Holiday Reading (and Re-Reading), Part Three

Before I forget, a gentle reminder that my interview on WROTE Podcast is still up, so if you’re wondering about what it was like to write Exit Plans for Teenage Freaks, a queer YA, given I’m mumble-mumble years old, or how I tried to tackle the “But I don’t like short stories!” crowd with my first collection, Of Echoes Born, or you want to talk poutine? Check it out.

Also? Matt Bright’s lovely anthology, A Few More Winter Tales, which includes my queer re-telling of The Snow Queen, is out and free right now. So you should check that out, too.

Man, there’s all sorts of stuff going on, no? It’s a good thing my day started early.  I learned this morning that without the 6:00am alarm my husband sets for work, Max will let me sleep in until 5:45am. So that’s something. It’s snowing again, little accumulations that dust down from the sky, and on our walk this morning, as we passed under the new super-duper streetlights, Max started darting and dodging at the ground. It took me a second to realize he was chasing the shadows of snowflakes.

It’s possible our dog is not the brightest, but he sure is adorable.


Speaking of adorable? Merry Christmas Mr. Miggles, by Eli Easton. I listened to this holiday novella on audio last year. The reader, Tristan Wright, performed a range of voices, and the pacing was spot-on. So far, my luck with Eli Easton audiobooks continues to shine.

Plot-wise, this holiday story ticks off a few boxes: small town holiday, the man trying to make good something from his past, books (it takes place mostly in a library), dating-the-boss, and a slow-to-kindle awareness of a budding romance. That the Mr. Miggles in question is older than Toby, our narrator, gets brought up quite a bit, but it’s only a decade, and we’re talking thirty-something with a twenty-something, so I can’t quite bring myself to call this a May-December. May-June? Whatever.

Toby’s voice is fun, light, and amusing, and also so easy to identify with, as a lit geek myself. His comparisons of his life and those around him to famous works of literature was a cute touch. Toby has a boyfriend (and is slow to realize he’s got a crappy boyfriend), a great boss (Mr. Miggles), and a strong family. Coming back to his small-town of origin was a wise move for him, and his job at the Library is perfect.

Until it’s isn’t. Things take a dark turn in this story when Mr. Miggles is accused of a crime, and the bulk of the story is Toby juggling his absolute certainty that Mr. Miggles has done no such thing, and trying to save (in no particular order) the library, Mr. Miggles’s career, both their jobs, and the potential of love between them. And maybe Christmas.


Golems and Hanukkah? Yes please. Elliot Cooper wrote such a lovely little holiday novella on so many fronts, and I snuggled right into it. Dave was so easy to identify with: he’s a gaming nerd, so done with holiday consumerism, and frustrated at feeling the guilt of not being able to be “on par” with the gift-giving going on around him. He’s also just awkward enough to get in his own way, and overthinking himself out of confidence. In short, he’s adorable.

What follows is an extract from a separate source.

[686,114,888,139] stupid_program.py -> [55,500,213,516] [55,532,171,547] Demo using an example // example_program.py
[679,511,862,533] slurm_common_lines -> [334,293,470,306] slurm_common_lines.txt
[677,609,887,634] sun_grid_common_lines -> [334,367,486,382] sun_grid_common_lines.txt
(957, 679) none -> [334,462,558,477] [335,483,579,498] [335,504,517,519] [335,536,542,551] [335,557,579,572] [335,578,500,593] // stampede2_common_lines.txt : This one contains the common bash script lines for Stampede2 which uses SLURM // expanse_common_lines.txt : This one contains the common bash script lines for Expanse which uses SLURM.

The dash of holiday magic here is in a Golem, yes, but also in the blending of family, friendship, compassion and the shared desire to give, but not in the consumerism way. That it also involved some Dungeons & Dragons, latkes and a little bit of golem magic just made it all the more up my alley. Also, the wide range of queer identities included here bears mentioning, including a bi main character, and a trans man supporting character.

Hearts Alight is completely charming.


Okay, I loved The Werewolf Before Christmas. Charles Payseur hit all the right buttons for me, somewhere in the Venn diagram where campy, queer, supervillainy, magic, hilarity, sweetness, and just enough spice intersect.

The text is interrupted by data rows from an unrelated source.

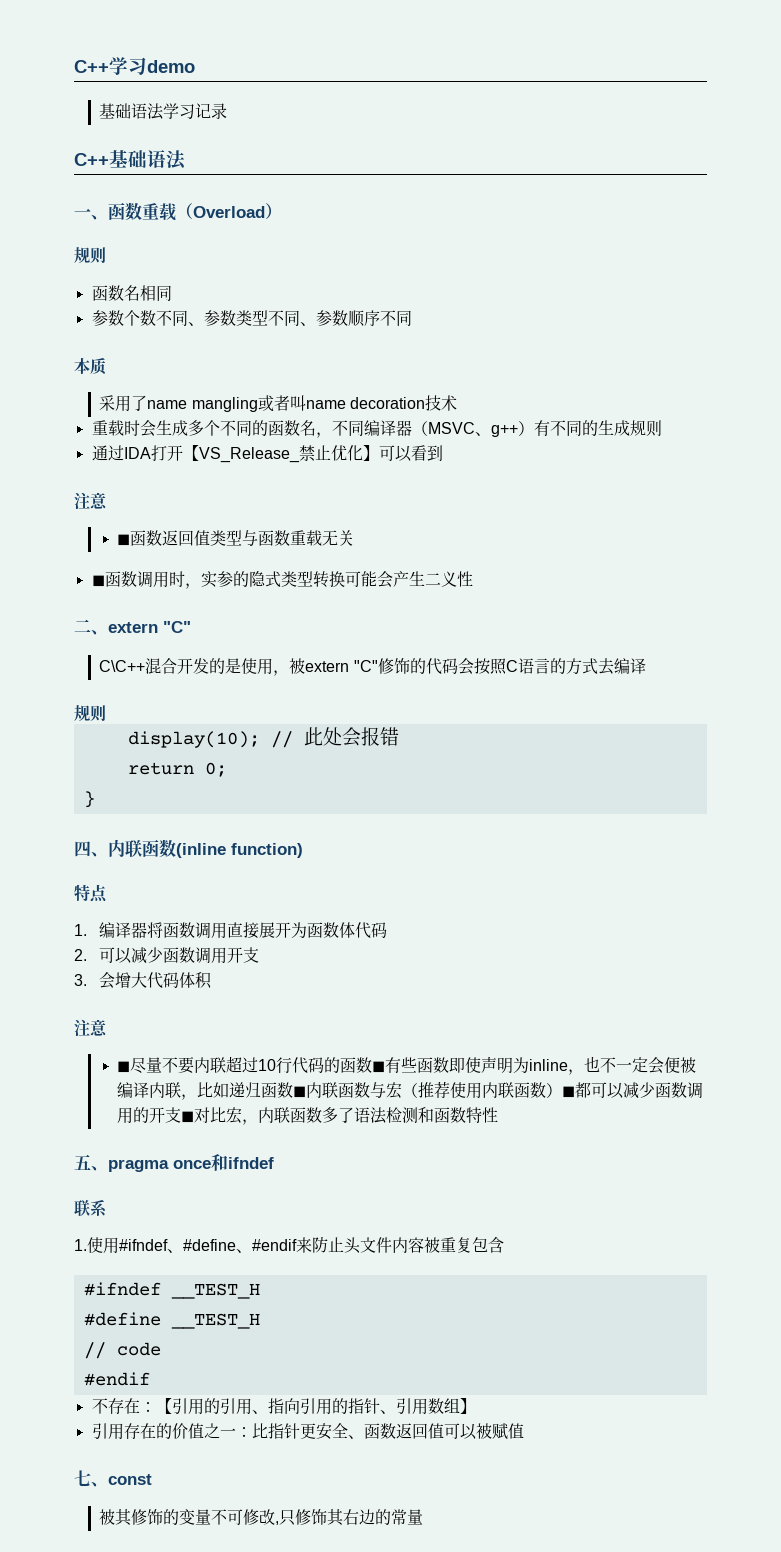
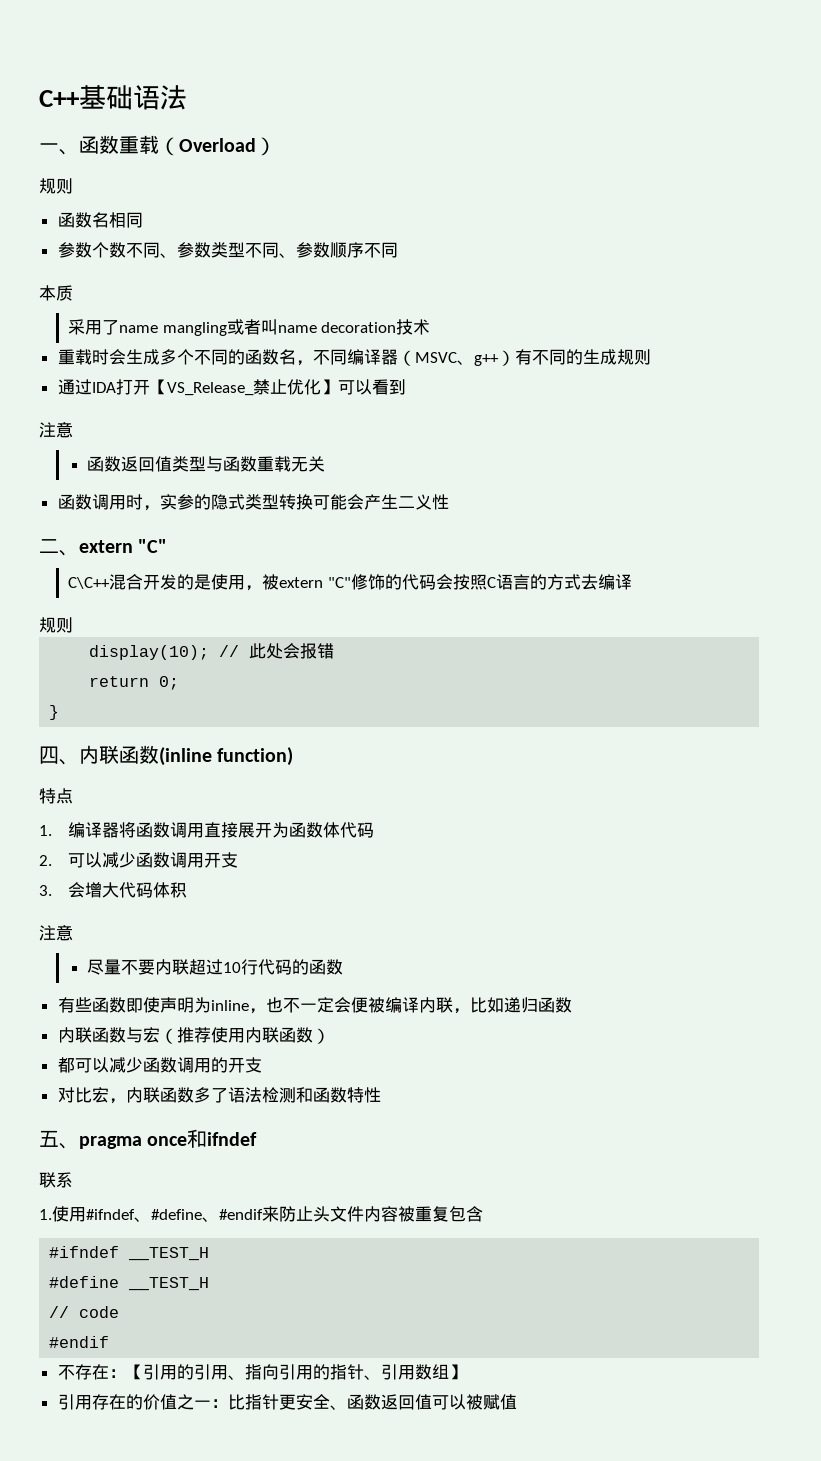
[74,57,195,75] [99,103,228,120] [74,153,109,166] C++学习demo // 基础语法学习记录 // C++ -> [39,90,79,107] C++
[116,534,130,546] ◼ -> (73, 430) none
[91,575,105,587] ◼ -> (325, 464) none
[116,1061,130,1073] ◼ -> (73, 933) none
[371,1061,385,1073] ◼ -> (343, 967) //
[292,1086,306,1098] ◼ -> (572, 1005) //
[561,1086,575,1098] ◼ -> (330, 1036) //
[180,1111,194,1123] ◼ -> (262, 1065) //
[74,1470,152,1487] [99,1509,424,1526] // 七、const // 被其修饰的变量不可修改,只修饰其右边的常量 -> (517, 1402) none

It’s not a serious story, but there’s verisimilitude, which is hard enough with any spec fic, but we’re talking a magic and a tech based queer super-villains in love, one of whom watches a soap opera about werewolves—and it totally holds together. I bought in, and loved the ride.

So when a magic-wielding super-villain (whose magic isn’t totally reliable) decides the one grand gesture that will make Christmas work involves kidnapping the star of his super-villain lover’s favourite character from his soap opera of choice? It’s gold. And it’s a holiday story, and romantic, and still freaking adorable.

I’m biased. I love superhero stuff. And there’s so damn little of it (especially queer stuff) so finding this was like reaching into the holiday stocking and finding a chocolate orange where you thought there was just going to be a roll of socks.